Due to a massive rock slide last year, the last two stations was relocated on the far skier’s right side. To speed things up, one of the Taiwanese climber lowered me down using my 70 m rope, and at the same time, Ben rappelled down their 60 m rope. And then the Taiwanese climbers would do double-length rappels. By this way we all skip’d official Rappel #12. So overall, Ben only did 9 rappels in total and I only did 7 (being lowered down twice near the end). We could also down-climb our first rappel too if needed.
Down to easier ground, I immediately had to slog back to Uto/Sir Donald col to retrieve my hiking poles – poor decision to leave them there in the morning. This costed me an extra 150 m height gain or so with more than half an hour’s time. But that’s okay as we had lots of time to get down before dark. The side-hilling sucked just as in the morning. The rest of the hike-out on Sir Donald trail was fast and scenic, but hot and steep… We passed more people on their way up with one group carrying gigantic packs. They brought all camping gears to enjoy a night at Uto/Sir Donald col – a very scenic place for sunrise/sunset.

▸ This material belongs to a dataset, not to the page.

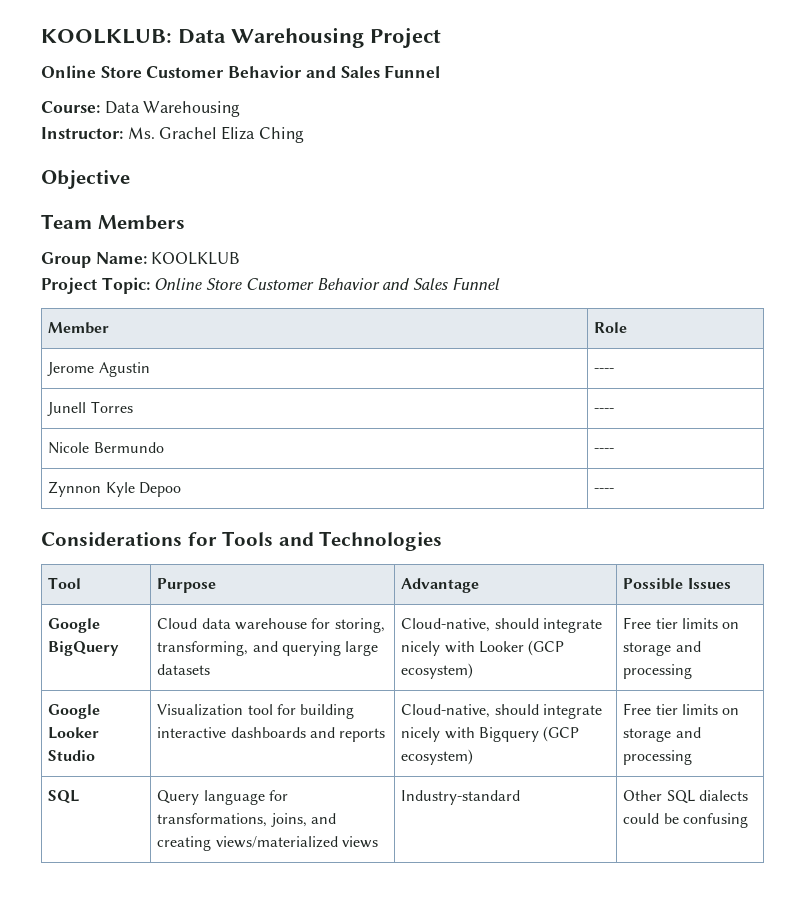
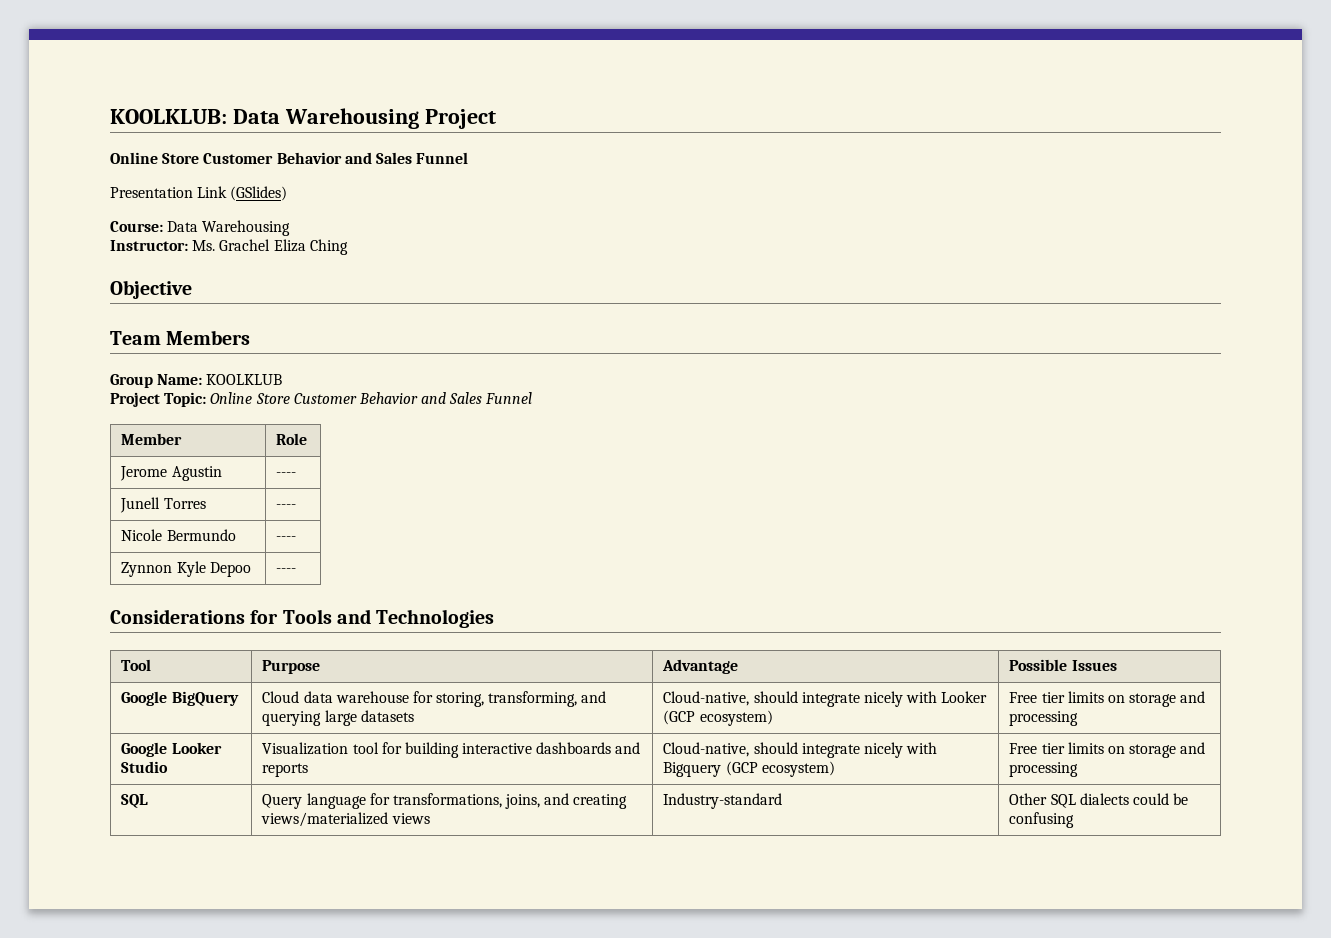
+ Presentation Link (GSlides)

Back to car, exhausted but very satisfied. Our round trip time was 18 hours including all the stops and detours – not a bad pace considering many experienced climbers would typically plan 3 days on it… This was surely one of my top 2 climbs to date. It’s a bigger mountain and a more sustained climb than Bugaboo Spire but technically (significantly) easier. On Bugaboo Spire I had to rely on my partners to give me top-rope belay but on Sir Donald I never felt the need to take out rope on the ascent. My climbing skill is way better on face climbs than crack/slabs that’s for sure, and blocky quartzite is also my strength. I had lots of fun climbing on this quartzite ridge and the technical challenge never exceeded my comfort level. I can’t say it’s a well rated fifty classic as it’s the only one I’d done (and the only one I could do given my current experience), but it’s certainly a classic. I’d highly recommend it to folks comfortable soloing sustained 4th class ridge with 5th class steps here and there.